36.权利要求35的分离的肽，其也结合Ephrin。

37.权利要求36的分离的肽，其中Ephrin选自由EphrinA1、EphrinA2、EphrinA3、EphrinA4、EphrinA5、EphrinB1、EphrinB2、EphrinB3和EphrinB4组成的组。

38.权利要求36的分离的肽，其结合Ephrin及其受体。

39.权利要求38的分离的肽，其结合Ephrin2B和Eph2B。

40.一种分离的肽，其是铜氧还蛋白的变体、衍生物或结构等价物，并与选自由EphrinA1、EphrinA2、EphrinA3、EphrinA4、EphrinA5、EphrinB1、EphrinB2、EphrinB3和EphrinB4组成的组的Ephrin结合。
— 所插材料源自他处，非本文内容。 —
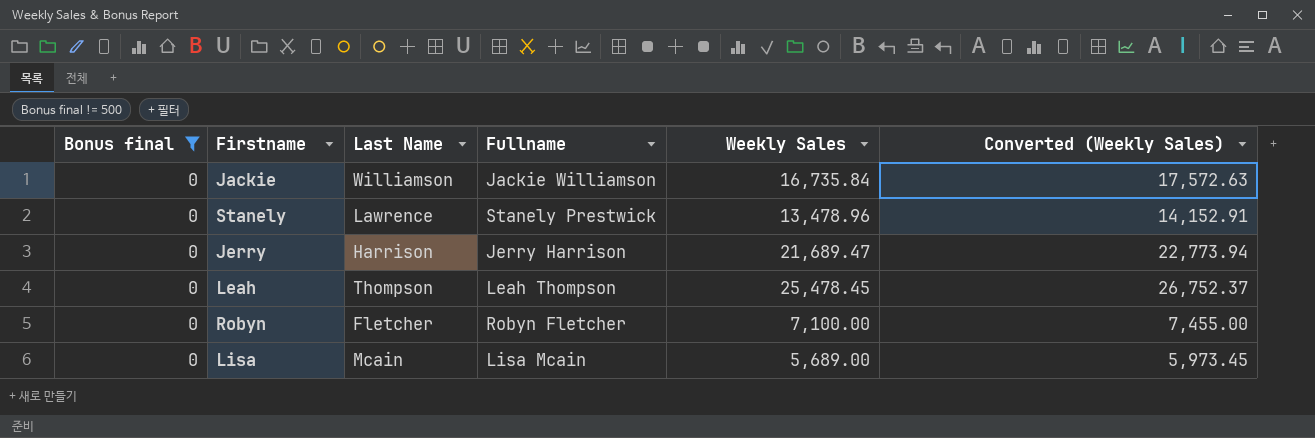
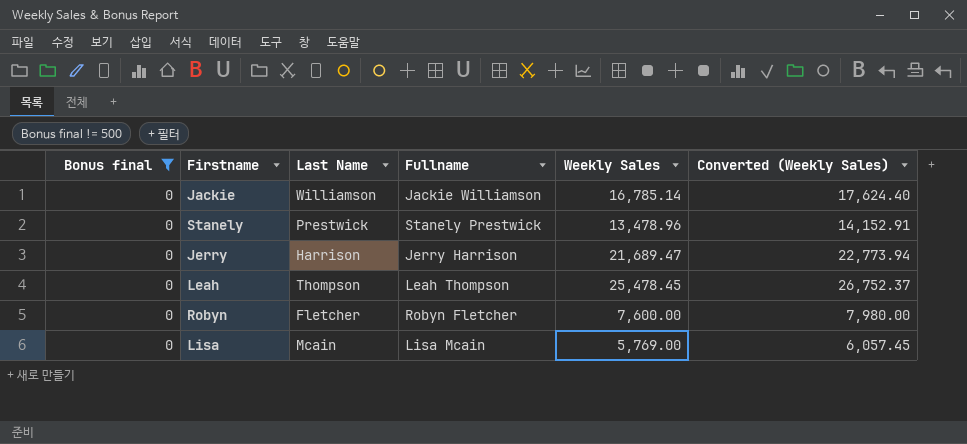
Jackie | Weekly Sales: 16,735.84 -> 16,785.14
Jackie | Converted (Weekly Sales): 17,572.63 -> 17,624.40
Stanely | Last Name: Lawrence -> Prestwick
Robyn | Weekly Sales: 7,100.00 -> 7,600.00
Robyn | Converted (Weekly Sales): 7,455.00 -> 7,980.00
Lisa | Weekly Sales: 5,689.00 -> 5,769.00
Lisa | Converted (Weekly Sales): 5,973.45 -> 6,057.45

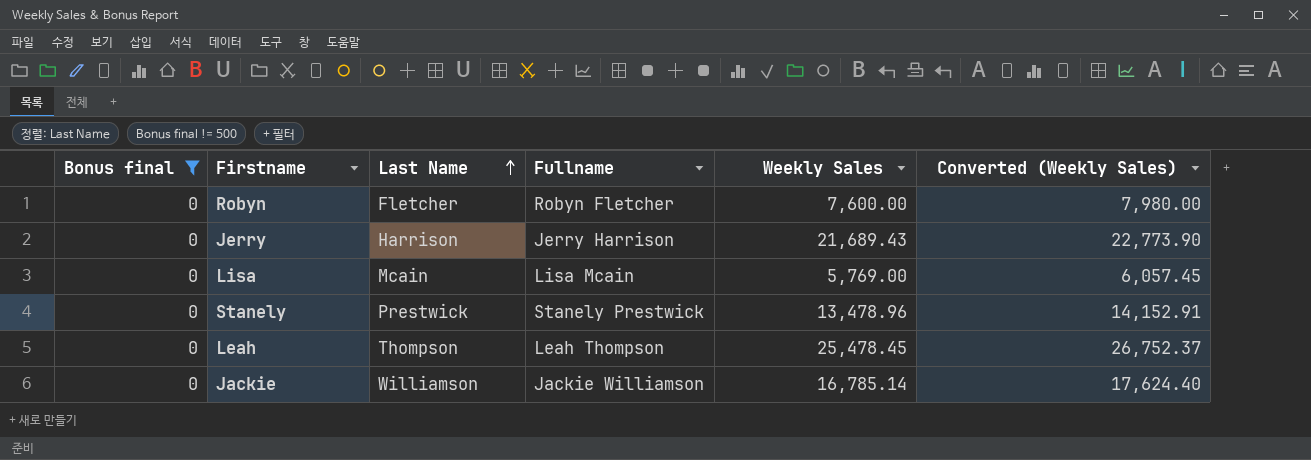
row order: none -> Last Name ascending
Jerry | Weekly Sales: 21,689.47 -> 21,689.43
Jerry | Converted (Weekly Sales): 22,773.94 -> 22,773.90

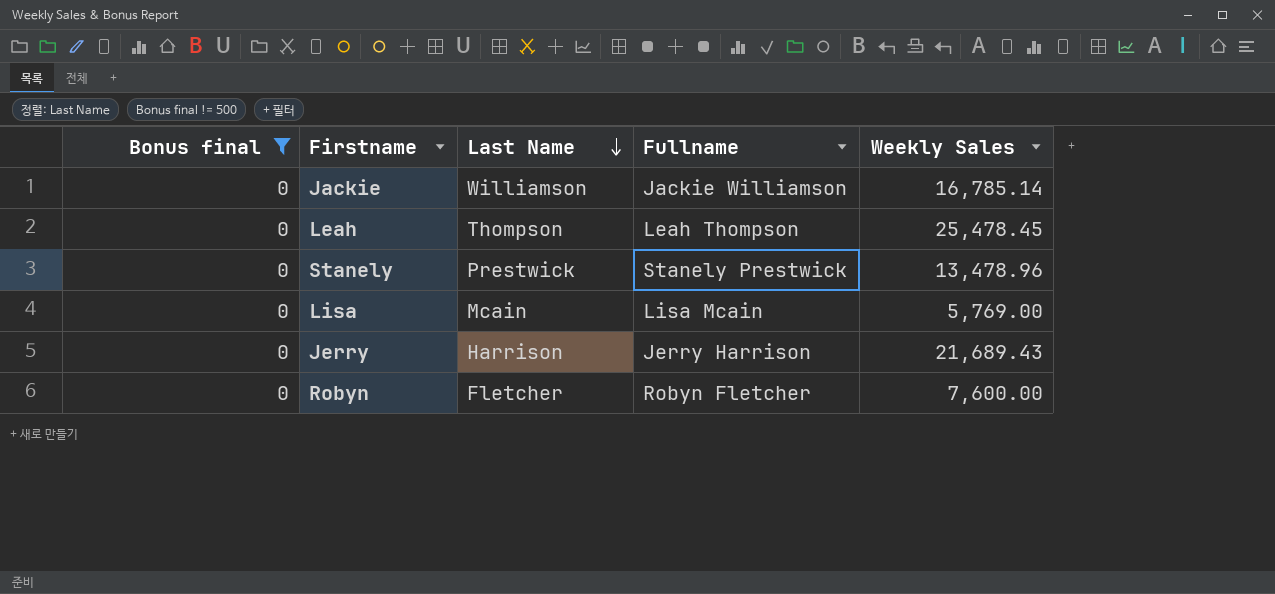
row order: Last Name ascending -> Last Name descending
column Converted (Weekly Sales) | formula: [Weekly Sales] * 1.05 -> none

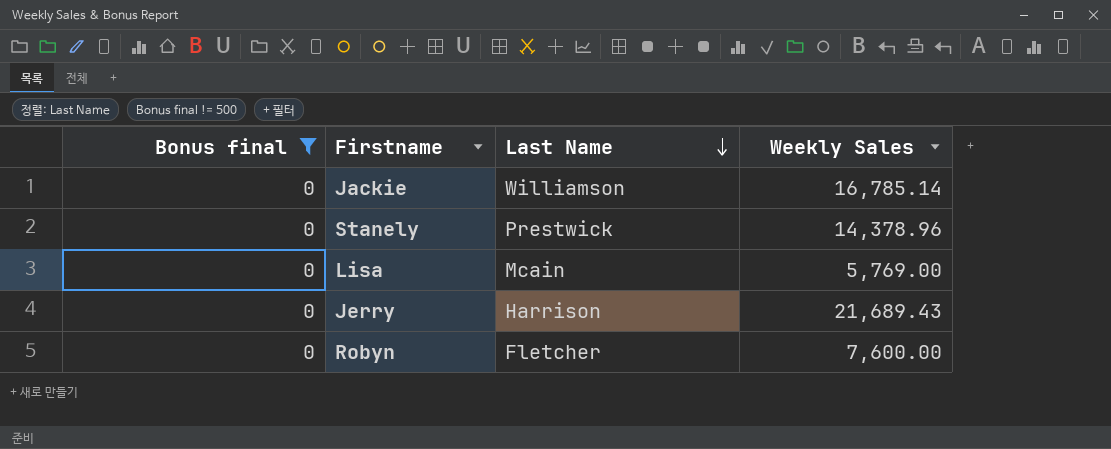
column Fullname | position: 4 -> none
row Leah: 0 | Thompson | Leah Thompson | 25,478.45 -> none
Stanely | Weekly Sales: 13,478.96 -> 14,378.96

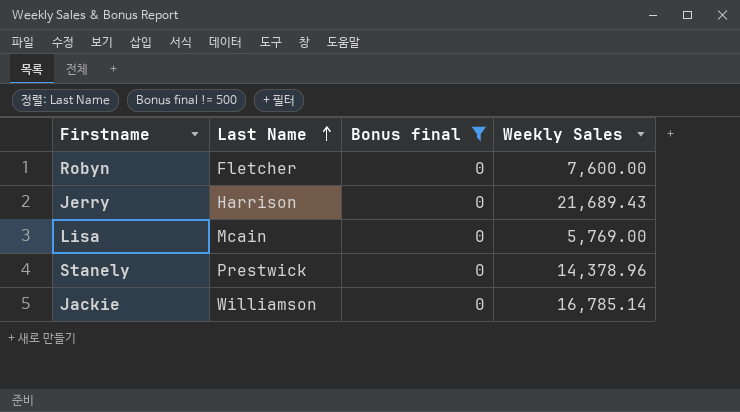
row order: Last Name descending -> Last Name ascending
column Bonus final | position: 1 -> 3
41.一种方法，包括给哺乳动物患者施用权利要求13的组合物以指导所述患者体内的血管生长。

42.一种方法，包括给哺乳动物患者施用权利要求13的组合物以减少所述患者体内的血管生长。

43.一种方法，包括给哺乳动物患者施用权利要求13的组合物以指导所述患者体内的神经元生长。
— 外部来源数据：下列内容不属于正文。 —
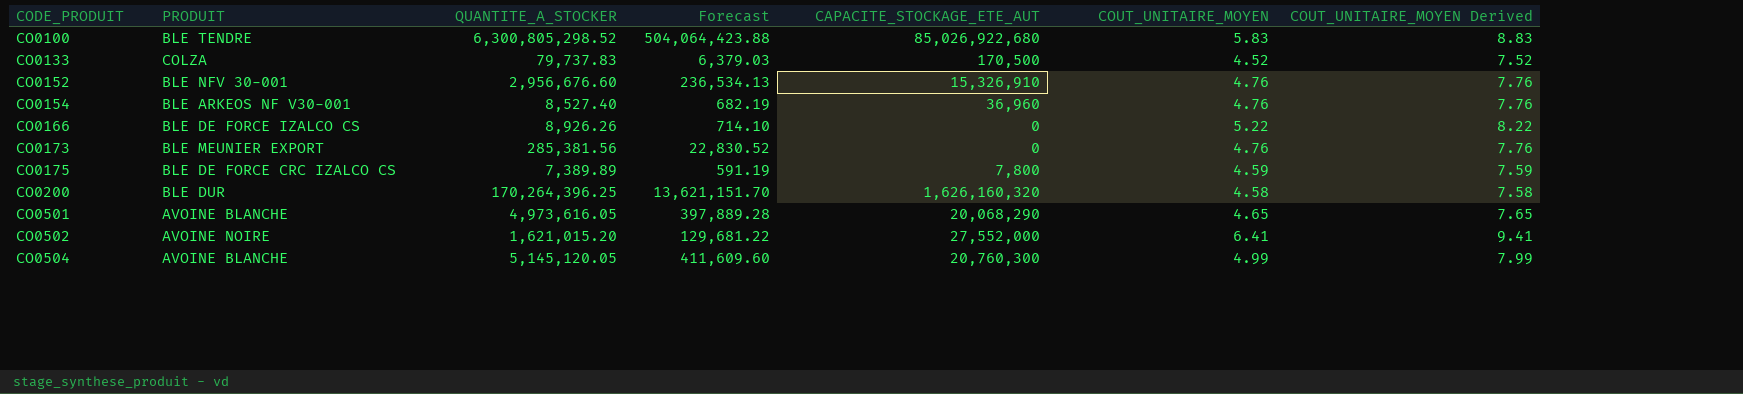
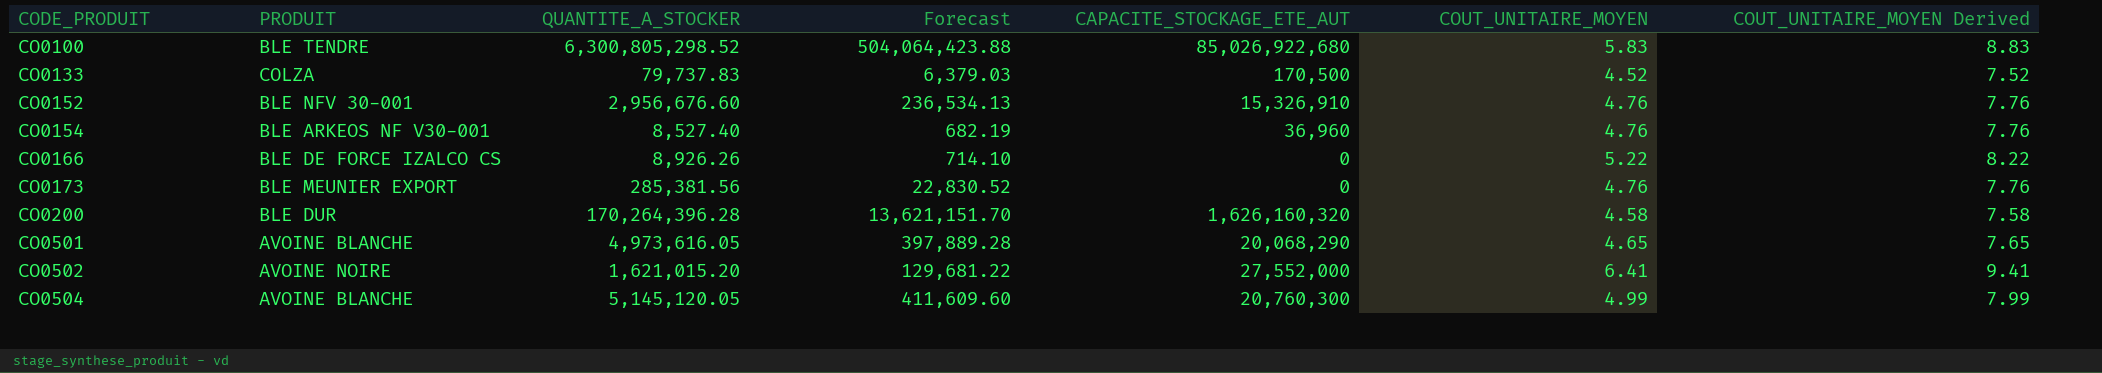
row CO0175: BLE DE FORCE CRC IZALCO CS | 7,389.89 | 591.19 | 7,800 | 4.59 | 7.59 -> none
CO0200 | QUANTITE_A_STOCKER: 170,264,396.25 -> 170,264,396.28

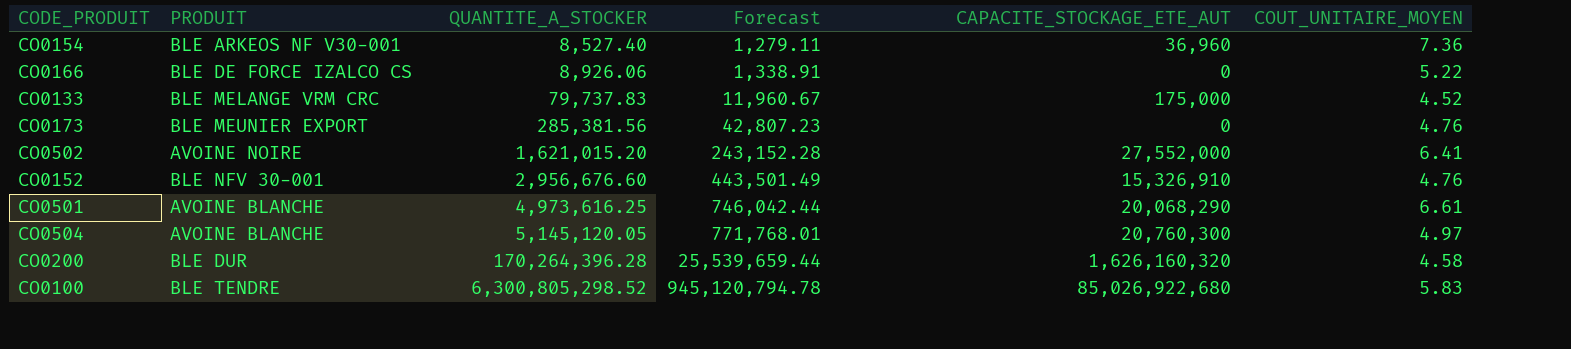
row order: CODE_PRODUIT ascending -> QUANTITE_A_STOCKER ascending
column COUT_UNITAIRE_MOYEN Derived | formula: [COUT_UNITAIRE_MOYEN] + 3 -> none
column Forecast | formula: [QUANTITE_A_STOCKER] * 0.08 -> [QUANTITE_A_STOCKER] * 0.15
CO0154 | COUT_UNITAIRE_MOYEN: 4.76 -> 7.36
CO0166 | QUANTITE_A_STOCKER: 8,926.26 -> 8,926.06
CO0133 | PRODUIT: COLZA -> BLE MELANGE VRM CRC
CO0133 | CAPACITE_STOCKAGE_ETE_AUT: 170,500 -> 175,000
CO0501 | QUANTITE_A_STOCKER: 4,973,616.05 -> 4,973,616.25
CO0501 | COUT_UNITAIRE_MOYEN: 4.65 -> 6.61
CO0504 | COUT_UNITAIRE_MOYEN: 4.99 -> 4.97

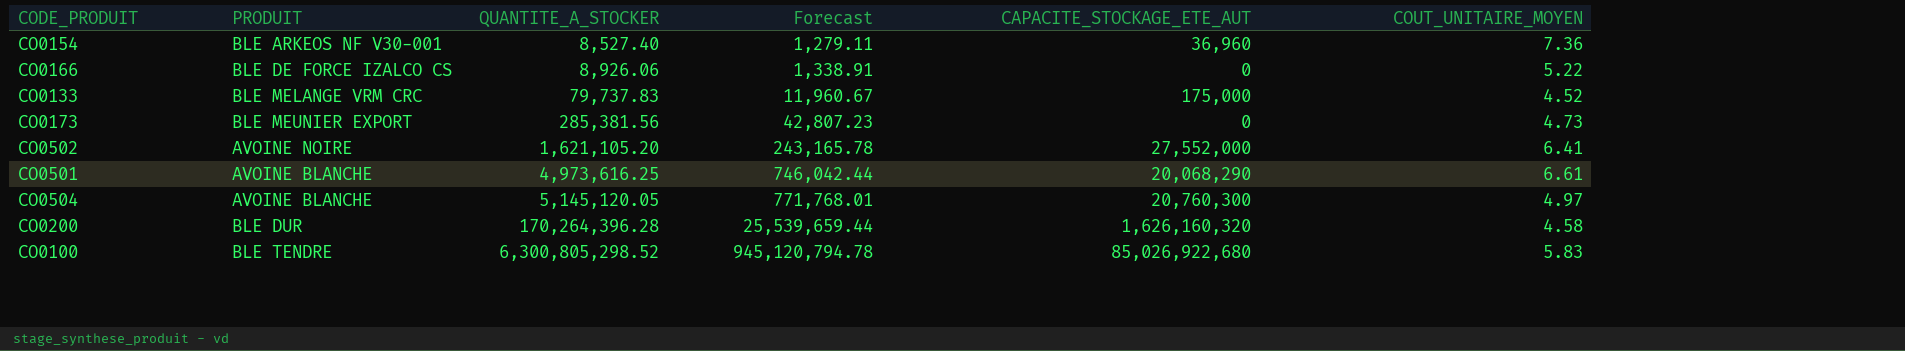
row CO0152: BLE NFV 30-001 | 2,956,676.60 | 443,501.49 | 15,326,910 | 4.76 -> none
CO0173 | COUT_UNITAIRE_MOYEN: 4.76 -> 4.73
CO0502 | QUANTITE_A_STOCKER: 1,621,015.20 -> 1,621,105.20
CO0502 | Forecast: 243,152.28 -> 243,165.78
44.一种方法，包括给哺乳动物患者施用权利要求13的组合物以促进所述患者体内的骨生成。

45.一种方法，包括给哺乳动物患者施用有效量权利要求13的组合物以替代需要使用Ephrin的治疗方法中的Ephrin。

46.一种方法，包括用权利要求13的组合物接触哺乳动物细胞以抑制与所述细胞有关的Ephrin受体的活性。

47.一种方法，包括用权利要求13的组合物接触哺乳动物细胞以增加与所述细胞有关的Ephrin受体的活性。
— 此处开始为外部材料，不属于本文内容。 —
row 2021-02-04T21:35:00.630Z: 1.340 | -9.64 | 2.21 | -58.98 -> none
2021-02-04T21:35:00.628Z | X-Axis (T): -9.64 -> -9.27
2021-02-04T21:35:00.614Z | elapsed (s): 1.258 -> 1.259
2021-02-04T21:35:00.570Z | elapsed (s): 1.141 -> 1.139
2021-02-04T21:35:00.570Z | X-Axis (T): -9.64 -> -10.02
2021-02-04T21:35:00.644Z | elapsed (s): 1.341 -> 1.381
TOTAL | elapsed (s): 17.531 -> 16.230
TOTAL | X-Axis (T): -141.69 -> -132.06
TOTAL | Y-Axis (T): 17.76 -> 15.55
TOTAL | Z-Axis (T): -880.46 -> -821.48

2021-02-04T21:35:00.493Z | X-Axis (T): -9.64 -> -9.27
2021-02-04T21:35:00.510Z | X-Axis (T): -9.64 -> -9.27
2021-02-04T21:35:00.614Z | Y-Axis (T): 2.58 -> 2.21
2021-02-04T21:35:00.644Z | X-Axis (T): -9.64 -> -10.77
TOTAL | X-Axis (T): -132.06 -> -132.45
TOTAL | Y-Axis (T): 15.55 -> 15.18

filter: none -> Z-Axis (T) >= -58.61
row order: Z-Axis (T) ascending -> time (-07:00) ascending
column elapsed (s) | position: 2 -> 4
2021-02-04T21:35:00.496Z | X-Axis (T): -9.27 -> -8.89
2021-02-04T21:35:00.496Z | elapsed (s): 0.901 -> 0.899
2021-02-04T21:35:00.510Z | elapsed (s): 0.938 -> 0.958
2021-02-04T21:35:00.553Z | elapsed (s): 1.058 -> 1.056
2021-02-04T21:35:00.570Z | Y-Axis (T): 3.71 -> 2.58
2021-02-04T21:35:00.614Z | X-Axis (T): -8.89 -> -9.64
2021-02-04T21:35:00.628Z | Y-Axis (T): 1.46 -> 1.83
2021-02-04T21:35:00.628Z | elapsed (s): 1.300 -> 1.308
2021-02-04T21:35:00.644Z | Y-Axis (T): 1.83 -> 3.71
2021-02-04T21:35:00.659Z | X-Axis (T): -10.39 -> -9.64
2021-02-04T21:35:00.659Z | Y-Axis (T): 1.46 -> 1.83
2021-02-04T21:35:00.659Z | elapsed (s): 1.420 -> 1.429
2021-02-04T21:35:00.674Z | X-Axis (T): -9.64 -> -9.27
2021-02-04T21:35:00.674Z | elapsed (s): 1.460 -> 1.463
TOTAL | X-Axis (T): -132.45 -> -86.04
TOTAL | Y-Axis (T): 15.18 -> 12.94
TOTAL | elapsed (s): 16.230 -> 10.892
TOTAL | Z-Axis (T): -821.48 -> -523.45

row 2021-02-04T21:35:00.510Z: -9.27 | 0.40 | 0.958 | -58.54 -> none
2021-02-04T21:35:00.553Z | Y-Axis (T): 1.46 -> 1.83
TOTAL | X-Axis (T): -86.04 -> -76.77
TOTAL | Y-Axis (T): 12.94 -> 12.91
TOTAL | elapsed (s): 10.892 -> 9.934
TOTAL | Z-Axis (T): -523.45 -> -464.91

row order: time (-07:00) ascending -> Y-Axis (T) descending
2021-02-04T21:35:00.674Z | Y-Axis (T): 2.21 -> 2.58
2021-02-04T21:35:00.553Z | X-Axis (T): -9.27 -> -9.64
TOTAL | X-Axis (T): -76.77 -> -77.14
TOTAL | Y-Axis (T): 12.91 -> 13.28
48.一种方法，包括给具有表达Ephrin受体的组织的人类患者施用权利要求13的组合物，所述组合物包括铜氧还蛋白衍生物、或与药物融合的变体、衍生物或结构等价物。

49.权利要求48的方法，其中组织是癌组织。

50.检测哺乳动物患者体内具有Ephrin受体的组织的方法，包括步骤：

(a)给所述患者施用权利要求13的组合物，所述组合物包括铜氧还蛋白衍生物、或与可检测探针融合的变体、衍生物或结构等价物；和

(b)检测探针在患者体内的分布。